Tabii Macron ve destekçisi medyanın Jean-Luc Mélenchon gibi ciddi alternatiflere yönelik yıpratma politikaları da bunda önemli rol oynuyor. Mélenchon’un 2017 seçim kampanyasında usulsüzlükler olduğu gerekçesiyle 2018 yılında parti binasına yapılan bir baskında polis ve savcıyla yaşadığı bir tartışmadaki görüntüleri haftalarca tartışılmıştı. Mélenchon’un ‘saldırgan’, ‘sinirlerine hâkim olamayan’ bir siyasetçi olduğu konuşulmuştu. Ancak tam bir yıl sonra aslında görüntülerin gerçekte çok uzun olduğu ve tanınmış siyasetçiye yönelik polisin provokatif tavır takındığı bölümlerin bilinçli olarak kesildiği ortaya çıkmıştı.

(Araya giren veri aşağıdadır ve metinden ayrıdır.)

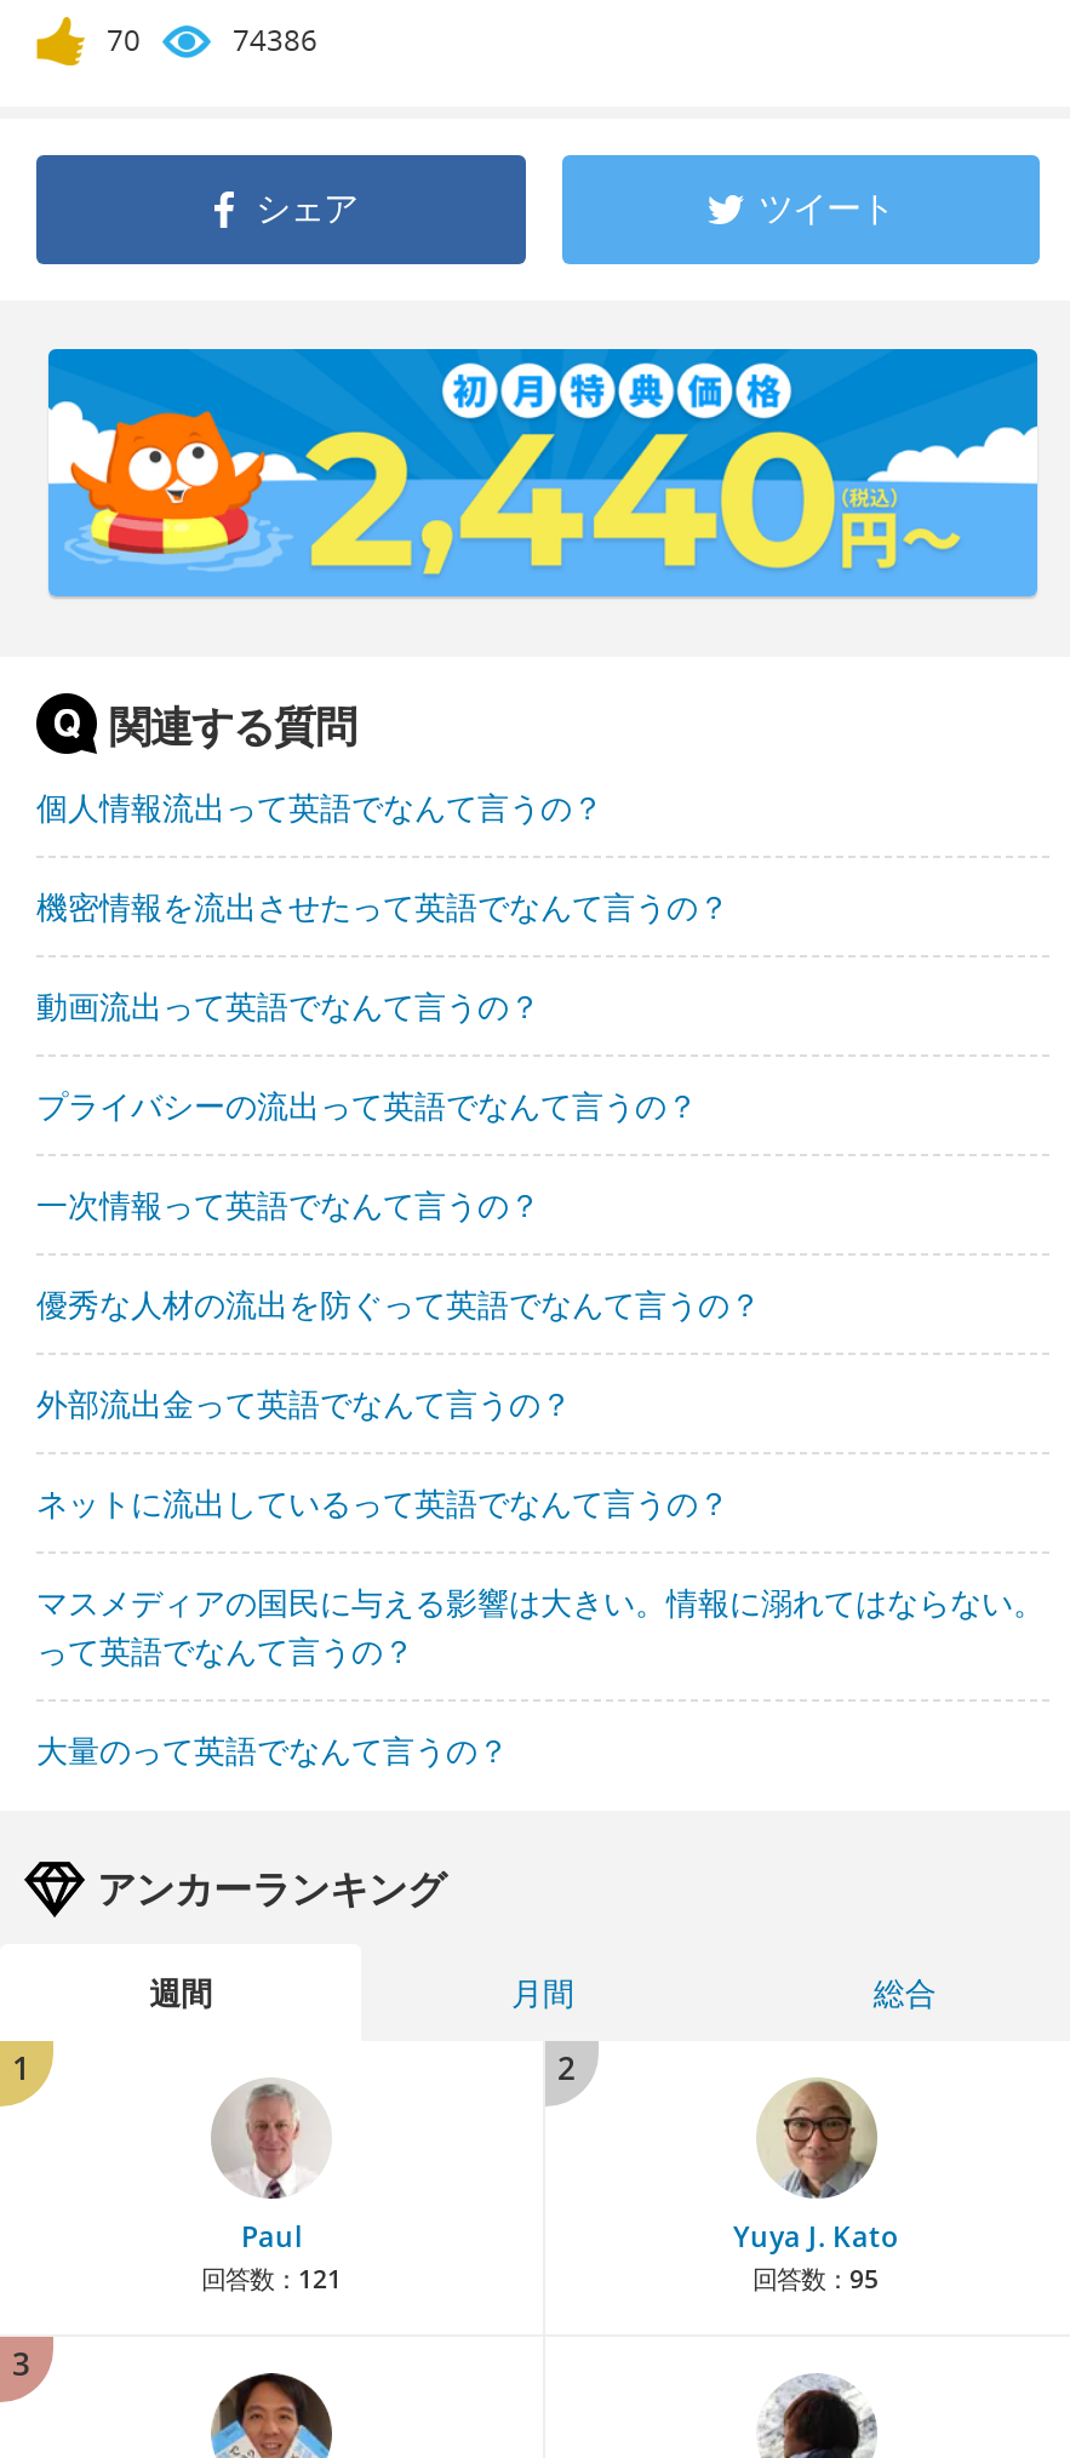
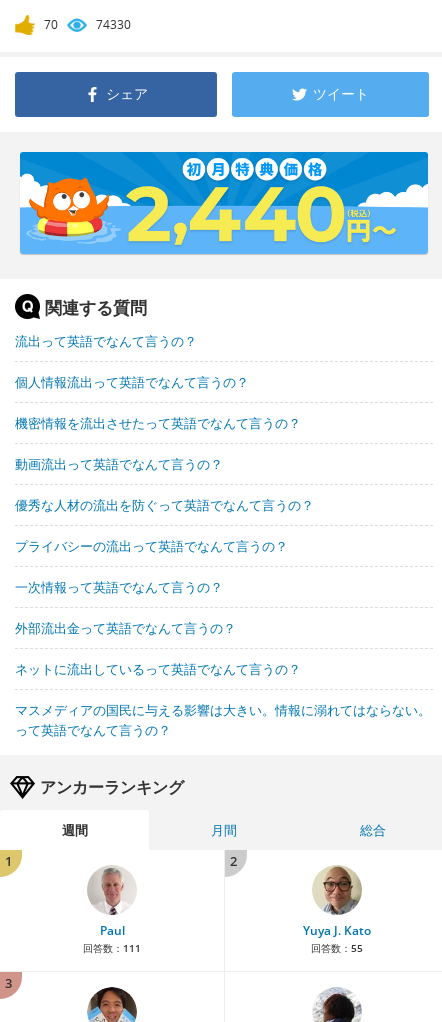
[233,19,317,60] 74386 -> [96,16,131,33] 74330
none -> [15,332,197,350] 流出って英語でなんて言うの？
moved [36,785,729,1027] -> [15,373,301,473]: 個人情報流出って英語でなんて言うの？ | 機密情報を流出させたって英語でなんて言うの？ | 動画流出って英語でなんて言うの？
moved [36,1083,698,1226] -> [15,537,288,596]: プライバシーの流出って英語でなんて言うの？ | 一次情報って英語でなんて言うの？
moved [36,1282,761,1325] -> [15,496,314,514]: 優秀な人材の流出を防ぐって英語でなんて言うの？
moved [36,1381,1045,1672] -> [15,619,431,739]: 外部流出金って英語でなんて言うの？ | ネットに流出しているって英語でなんて言うの？ | マスメディアの国民に与える影響は大きい。情報に溺れてはならない。 | って英語でなんて言うの？
[36,1728,509,1772] 大量のって英語でなんて言うの？ -> none
[201,2261,342,2295] 回答数：121 -> [83,941,141,955] 回答数：111
[753,2261,879,2295] 回答数：95 -> [310,941,362,955] 回答数：55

Öte yandan şimdilik Macron’un merkez sağdan ciddi bir alternatif çıkması gibi bir endişesi de yok. 1958 yılından bu yana bazı istisnalar hariç iktidarda hep merkez sağ veya sol partiler olmuştu ve tüm Avrupa’da olduğu gibi bu partiler Fransa’da da sadece tümüyle siyasetten silinmemenin hesabını yapıyorlar. Böyle bir aday çıksa dahi, ikinci turda kazanma şansı şimdilik yok.

Ancak her halükârda 2020 yılı aynı zamanda 2021’de hız kazanacak bir sonraki cumhurbaşkanlığı seçimleri kampanyası için sol partilerin ciddi bir tartışmayı yaşayacakları bir yıl olacak.